Durham Families Want Solution To Stray Dog Problem
Posted October 17, 2002
DURHAM, N.C. — Residents at Duke Park are frustrated with the stray dogs that enter their area. They claim animal control should be doing more to prevent the problem, but animal control officers claim they are doing the best they can.
Stewart Waller claims as many as nine stray dogs have terrorized his neighborhood for weeks.
"These are killer dogs. I don't know where they come from, but someone is letting their dogs out and they're forming packs," Waller said.
A few months ago, stray dogs killed Waller's cat.
"I looked down in the ivy and he was dead. The dogs had snapped his neck," Waller said.
On Wednesday night, Waller was the target.
"The big chow just lunged towards me and the others started following," he said. "It's a big problem for us. We actually started looking for somewhere else to live."
Instead of moving, Waller said he is building a fence to keep his family safe.
"I think it's ridiculous. It's like living in a Third World country," he said.

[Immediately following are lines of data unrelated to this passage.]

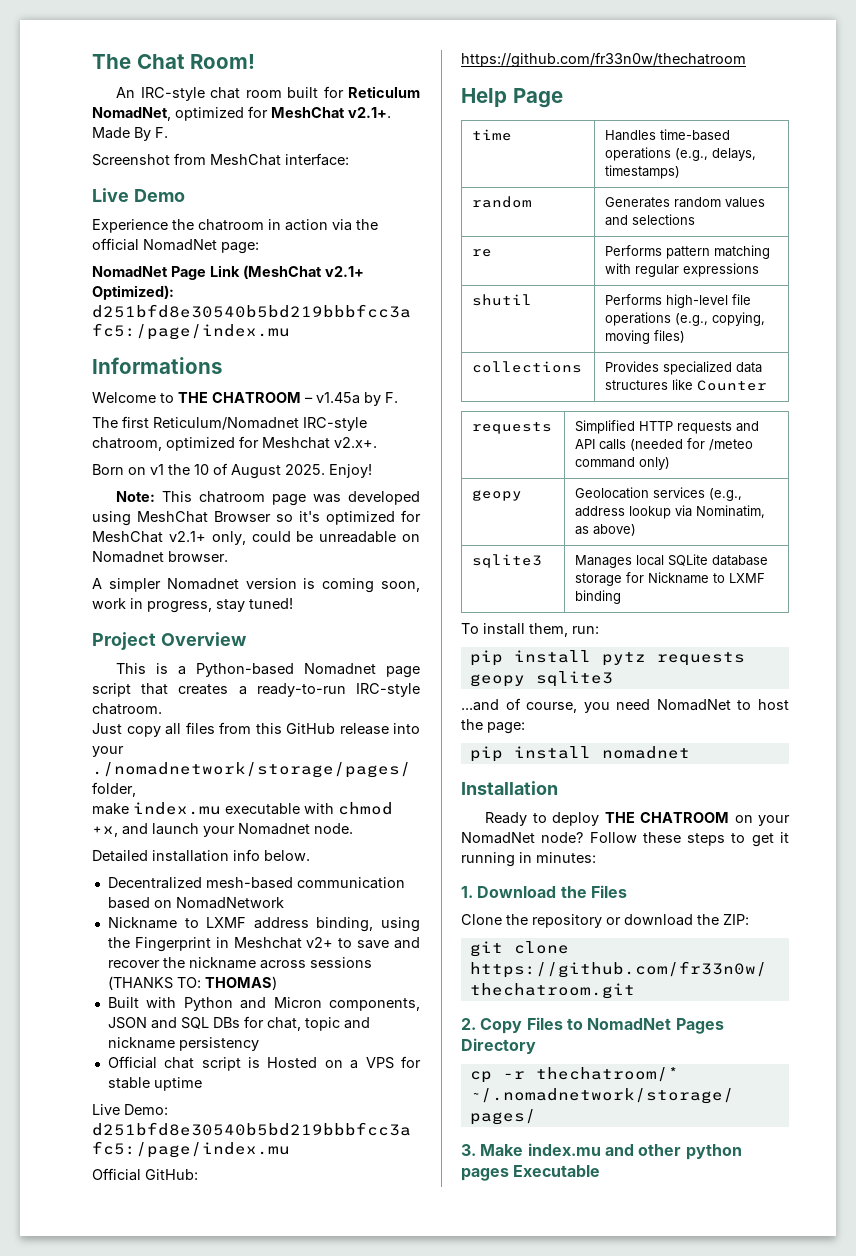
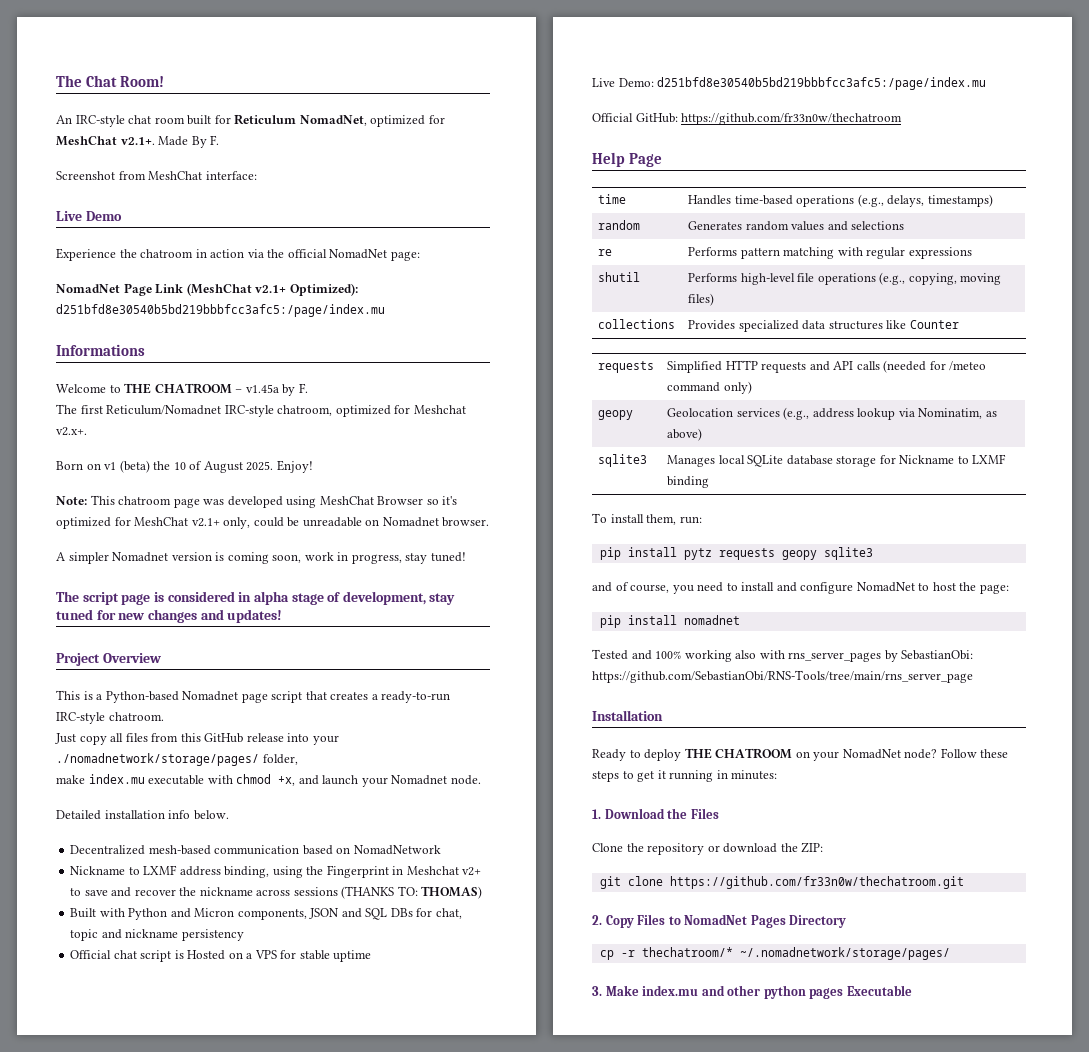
- Born on v1 the 10 of August 2025.
+ Born on v1 (beta) the 10 of August 2025.
+ The script page is considered in alpha stage of development, stay tuned for new changes and updates!
- ...and of course, you need NomadNet to host the page:
+ and of course, you need to install and configure NomadNet to host the page:
+ Tested and 100% working also with rns_server_pages by SebastianObi: https://github.com/SebastianObi/RNS-Tools/tree/main/rns_server_page

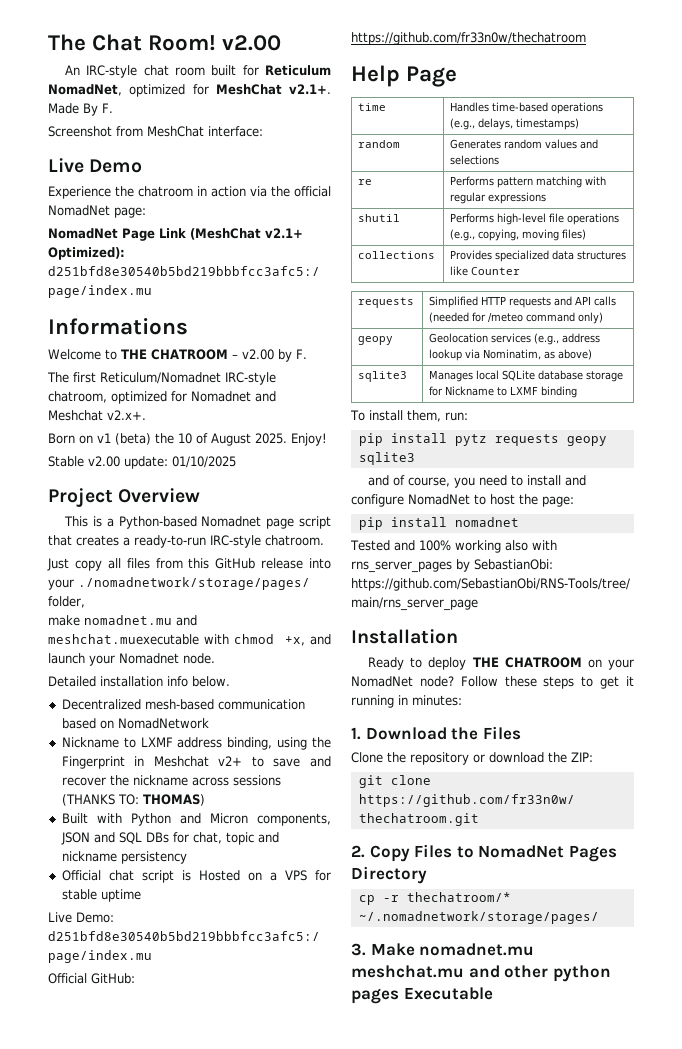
- The Chat Room!
+ The Chat Room! v2.00
- Welcome to THE CHATROOM – v1.45a by F.
+ Welcome to THE CHATROOM – v2.00 by F.
- The first Reticulum/Nomadnet IRC-style chatroom, optimized for Meshchat v2.x+.
+ The first Reticulum/Nomadnet IRC-style chatroom, optimized for Nomadnet and Meshchat v2.x+.
- Note: This chatroom page was developed using MeshChat Browser so it's optimized for MeshChat v2.1+ only, could be unreadable on Nomadnet browser.
- A simpler Nomadnet version is coming soon, work in progress, stay tuned!
- The script page is considered in alpha stage of development, stay tuned for new changes and updates!
+ Stable v2.00 update: 01/10/2025
- make index.mu executable with chmod +x, and launch your Nomadnet node.
+ make nomadnet.mu and meshchat.muexecutable with chmod +x, and launch your Nomadnet node.
- 3. Make index.mu and other python pages Executable
+ 3. Make nomadnet.mu meshchat.mu and other python pages Executable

Two weeks ago, stray dogs killed Laura Lawton's cat.
"We were inside and heard our kitty cat screaming," she said. "It was terrible, very traumatic."
Both Lawton and Waller called animal control.
"The woman said, 'Sir, I couldn't catch them.' She sort of had just a defeatist attitude," Waller said.
While WRAL was talking with Waller Thursday, animal control officers came out and took eight dogs. They say the problem is widespread.
"We're putting out fires every hour of every day around the clock with a very limited staff," animal control officer Cynthia Bailey said. "You're talking about animals that can run through, run under, over things that we just can't get to."
Still, Waller thinks the city needs to do more.
"What are they going to say when one of my kids is killed? My kid shouldn't go outside? Someone, do something about the dogs, please," Waller said.
Animal control has not determined whether the dogs captured Thursday are adoptable or if they will need to be put to sleep. Bailey admits there is still a problem with stray dogs in the area, and she said if anyone comes across any stray animals, they should not approach them, but instead get a good description and call Animal Control or 911.